WORK REQUEST – What is needed is an exact transcription of every entry below, with the pictures left out.

### DATA EXCERPTS ###

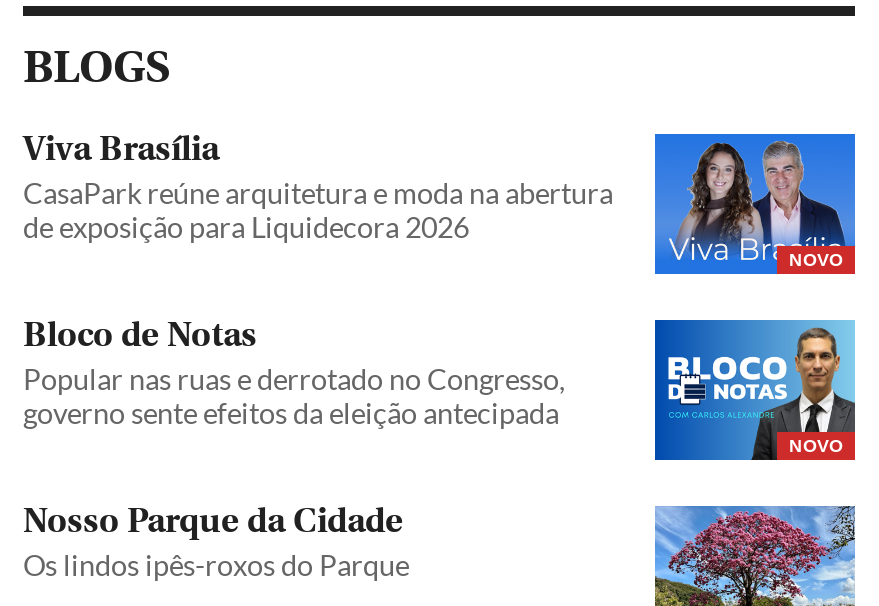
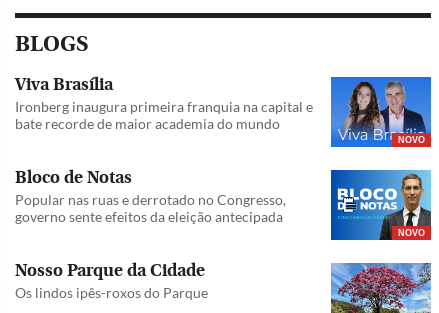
- CasaPark reúne arquitetura e moda na abertura
- de exposição para Liquidecora 2026
+ Ironberg inaugura primeira franquia na capital e
+ bate recorde de maior academia do mundo
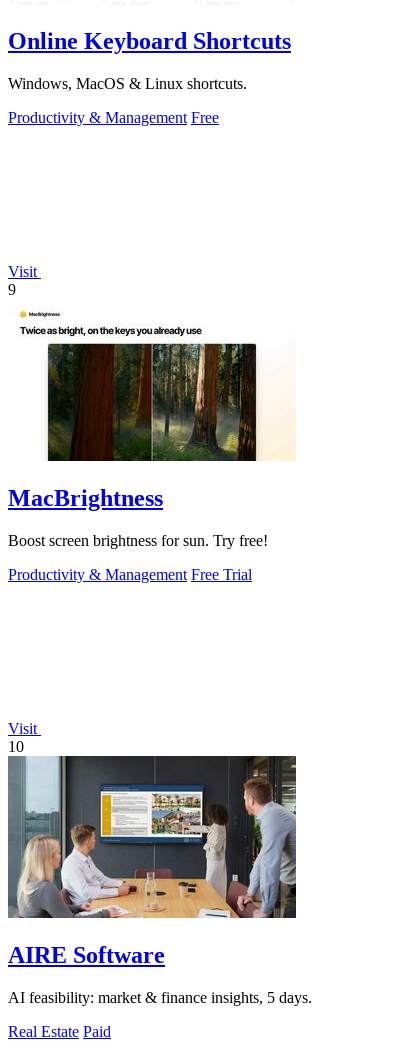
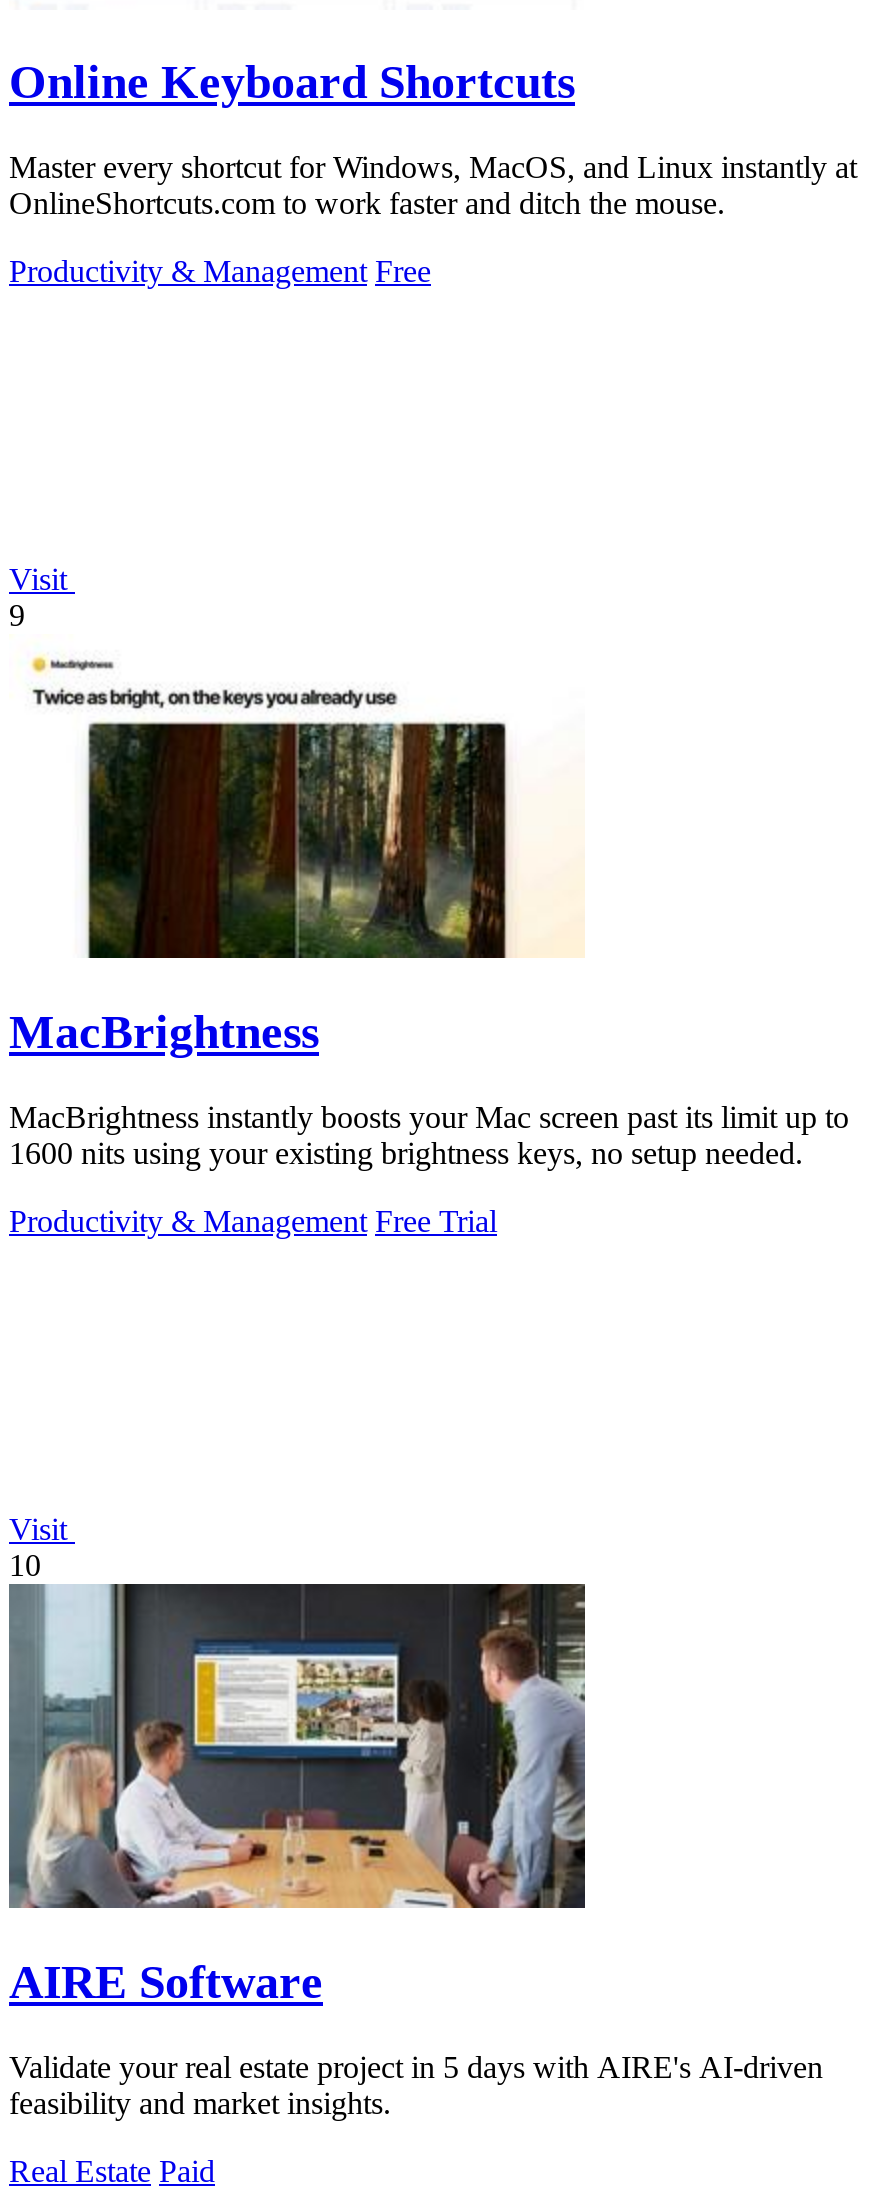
- Windows, MacOS & Linux shortcuts.
+ Master every shortcut for Windows, MacOS, and Linux instantly at
+ OnlineShortcuts.com to work faster and ditch the mouse.

- Boost screen brightness for sun. Try free!
+ MacBrightness instantly boosts your Mac screen past its limit up to
+ 1600 nits using your existing brightness keys, no setup needed.

- AI feasibility: market & finance insights, 5 days.
+ Validate your real estate project in 5 days with AIRE's AI-driven
+ feasibility and market insights.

###

REPLY TO THE TASK –
- CasaPark reúne arquitetura e moda na abertura
- de exposição para Liquidecora 2026
+ Ironberg inaugura primeira franquia na capital e
+ bate recorde de maior academia do mundo
- Windows, MacOS & Linux shortcuts.
+ Master every shortcut for Windows, MacOS, and Linux instantly at
+ OnlineShortcuts.com to work faster and ditch the mouse.

- Boost screen brightness for sun. Try free!
+ MacBrightness instantly boosts your Mac screen past its limit up to
+ 1600 nits using your existing brightness keys, no setup needed.

- AI feasibility: market & finance insights, 5 days.
+ Validate your real estate project in 5 days with AIRE's AI-driven
+ feasibility and market insights.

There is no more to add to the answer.